Vegetarians and vegans have zero dietary creatine. Dietary creatine comes from animal products. Meat and fish contain approximately 3 to 5 grams of creatine per kilogram. Plant foods contain none. Vegetarians and vegans depend entirely on their own endogenous synthesis, which may not saturate brain phosphocreatine stores to the same level as an omnivore who also consumes dietary creatine.
David Benton and Rachel Donohoe at Swansea University published a direct comparison in the British Journal of Nutrition in 2011. Vegetarians supplemented with creatine improved significantly more on memory tasks than omnivores given the same supplementation. The finding is consistent with lower baseline brain creatine in vegetarians, who have more room to fill. For vegetarians and vegans considering any cognitive supplement, creatine monohydrate has the strongest evidence base of anything available.
People with MTHFR gene variants represent approximately 10 to 25% of the population. The MTHFR enzyme is required for the methylation cycle. Endogenous creatine synthesis uses SAM, the body's primary methyl donor, in the final step, where GAMT converts guanidinoacetate to creatine. Impaired methylation due to MTHFR variants impairs endogenous creatine synthesis.

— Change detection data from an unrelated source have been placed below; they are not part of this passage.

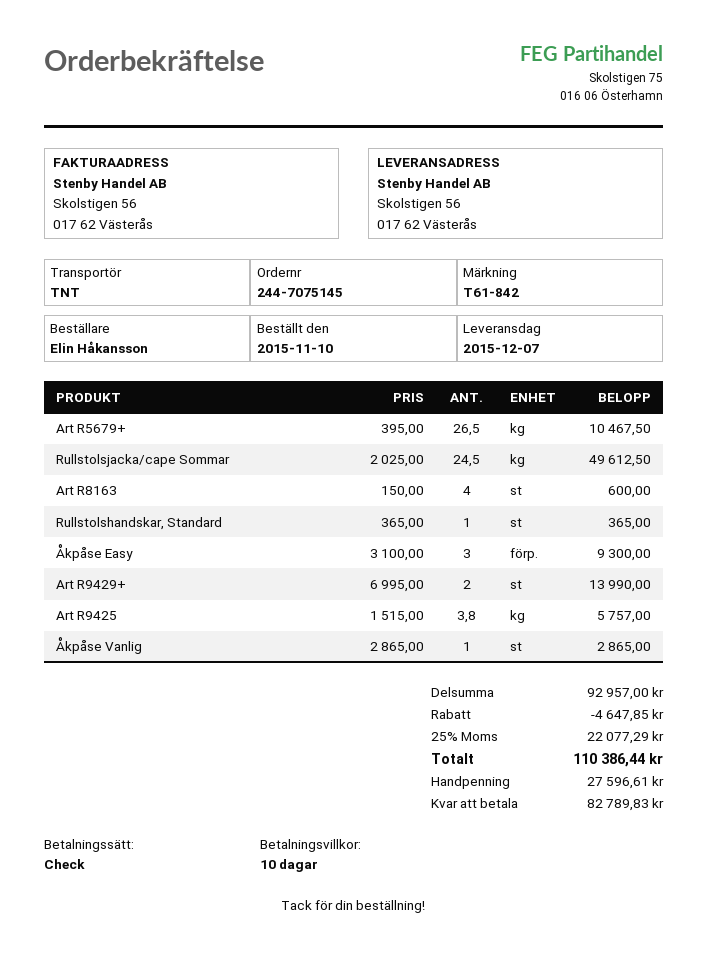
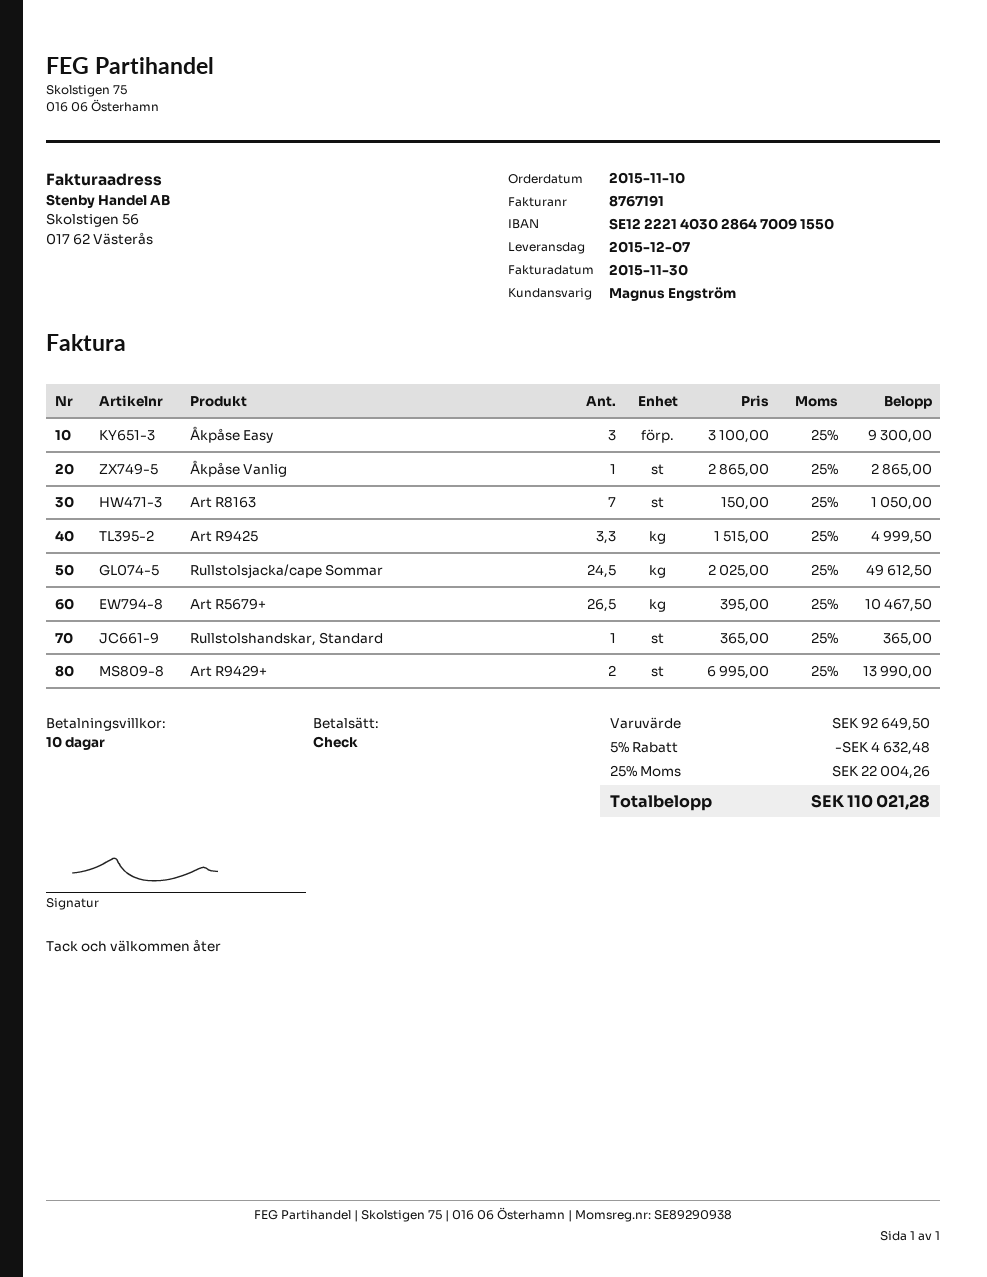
Art R8163: 4 x 150.00 = 600.00 -> 7 x 150.00 = 1050.00
Art R9425: 3.8 x 1515.00 = 5757.00 -> 3.3 x 1515.00 = 4999.50
subtotal: 92957.00 -> 92649.50
discount: 4647.85 -> 4632.48
tax: 25% = 22077.29 -> 25% = 22004.26
total: 110386.44 -> 110021.28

People with these variants may be chronically creatine-undersupplied relative to their brain's baseline needs, and may respond more strongly to supplementation for both cognitive function and mood outcomes.
Older adults show declining brain creatine concentrations with age, consistent with measurements from MRI spectroscopy studies. McMorris and colleagues at the University of Chester demonstrated in a 2007 study published in Aging, Neuropsychology, and Cognition that creatine supplementation improved performance on multiple cognitive measures in elderly subjects, with the largest effects in individuals who had lower baseline scores.
(Evidence level: 4 for vegetarian response difference, direct RCT. Level 3 for MTHFR connection, mechanism documented, large-scale RCT in MTHFR-variant-confirmed individuals has not been completed. Level 3 for aging-specific benefit. consistent trial data, a larger replication would strengthen.)
Creatine and Depression: The Brain Energy Connection
In Kyoon Lyoo at McLean Hospital, Harvard Medical School, ran a randomized, double-blind, placebo-controlled trial published in the American Journal of Psychiatry in 2012. The study enrolled women with major depressive disorder already being treated with escitalopram (an SSRI). Half received 5 grams of creatine daily, added to their escitalopram. Half received a placebo with escitalopram.
The creatine group showed a significantly faster antidepressant response: more women met response criteria at 2 weeks, and the rate advantage persisted through 8 weeks. The creatine augmentation accelerated and enhanced the therapeutic response without changing the SSRI dose.
The mechanism Lyoo proposed for antidepressant response involves neuroplastic changes in the prefrontal cortex and hippocampus. These processes require sustained ATP. Serotonin synthesis and synaptic remodeling are metabolically expensive, and a deficient brain energy supply may be a rate-limiting factor in antidepressant response. Creatine's phosphocreatine buffer directly supports ATP supply to these processes.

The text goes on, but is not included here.